Ketika aku berjalan keluar dari ballroom menuju ke lift, aku berpapasan dengan seorang perempuan muda cantik. Rambutnya berwarna ash brown, terurai dengan indah dihiasi manik-manik mengkilap yang membuatnya seperti peri. Cantik sekali. Selain cantik, tubuhnya mungil dan langsing. Dress berwarna merah muda yang ia gunakan membuatnya terlihat manis.
Kami ternyata naik di lift yang sama. Aku menempelkan kartu akses kamar hotelku dan tombol angka dua puluh dua menyala secara otomatis. Lift menuju ke lantai kamar para tamu memang hanya bisa diakses menggunakan kartu untuk kenyamanan dan keamaan para tamu yang menginap.
Perempuan itu menempelkan kartu miliknya dan tombol lantai tiga puluh langsung menyala. Lantai direksi. Tidak mau dianggap aneh karena terlalu memperhatikannya, aku bergegas mengalihkan pandangan. Aku menyandarkan tubuhku pada dinding lift yang terbuat dari kaca. Seluruh dinding lift ini memantulkan bayangan kami sehingga meski aku tidak berusaha memperhatikannya, aku mau tidak mau tetap bisa melihat apa yang perempuan itu lakukan begitu juga sebaliknya. Tetapi ia focus dengan ponselnya saat ini sedangkan aku bahkan tidak tahu di mana aku meletakkan ponselku.
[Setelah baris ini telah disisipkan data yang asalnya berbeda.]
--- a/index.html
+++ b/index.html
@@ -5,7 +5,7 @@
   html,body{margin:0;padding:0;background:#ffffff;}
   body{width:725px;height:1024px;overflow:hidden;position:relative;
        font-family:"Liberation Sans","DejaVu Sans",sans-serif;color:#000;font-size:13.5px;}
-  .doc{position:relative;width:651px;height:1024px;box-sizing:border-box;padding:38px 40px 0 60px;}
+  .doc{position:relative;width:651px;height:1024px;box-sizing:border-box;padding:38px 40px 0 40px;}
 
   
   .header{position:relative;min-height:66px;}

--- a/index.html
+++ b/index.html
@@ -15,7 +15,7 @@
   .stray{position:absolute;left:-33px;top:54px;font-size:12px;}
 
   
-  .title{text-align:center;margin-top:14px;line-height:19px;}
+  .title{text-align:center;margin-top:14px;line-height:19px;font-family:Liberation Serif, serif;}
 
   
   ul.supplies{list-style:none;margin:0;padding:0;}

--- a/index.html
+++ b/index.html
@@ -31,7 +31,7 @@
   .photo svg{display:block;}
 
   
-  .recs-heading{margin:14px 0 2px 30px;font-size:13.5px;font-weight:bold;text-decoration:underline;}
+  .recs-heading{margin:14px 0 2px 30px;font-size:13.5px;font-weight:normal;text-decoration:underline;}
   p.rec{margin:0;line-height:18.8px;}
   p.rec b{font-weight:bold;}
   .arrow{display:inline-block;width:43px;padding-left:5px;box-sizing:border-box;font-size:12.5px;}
Aku merogoh kantung blazzerku dan menemukan walkie talkie yang kugunakan untuk koordinasi dengan teamku selama acara. Sepertinya ponselku kutinggal di kamar hotel saat ganti baju dengan pakaian dan sepatuku yang dibawakan Mia. Aku tidak mau kakiku makin lecet dan susah bergerak karena menggunakan sepatu dan baju sempit.
Ding! Pintu lift terbuka di lantai dua puluh dua. Aku bergegas keluar dari lift namun langkahku terhenti karena ada Argio berdiri di depan lift. Kami saling bertatapan dan aku sudah siap untuk menyapanya ketika tubuhku tersenggol ke samping ketika seseorang dari belakangku melewatiku begitu saja dan berseru.“Babe!”
Dengan kondisi lelah dan tidak siap, senggolan itu nyaris membuatku jatuh ke lantai. Untung saja aku bisa dengan cepat menyemimbangkan tubuhku. Tapi tidak sampai di situ, kini aku justru dihadapkan oleh pemandangan sepasang wanita dan pria berciuman. Iya, Argio dan wanita bergaun merah muda itulah yang kini tengah berciuman di hadapanku tanpa memedulikan keberadaanku.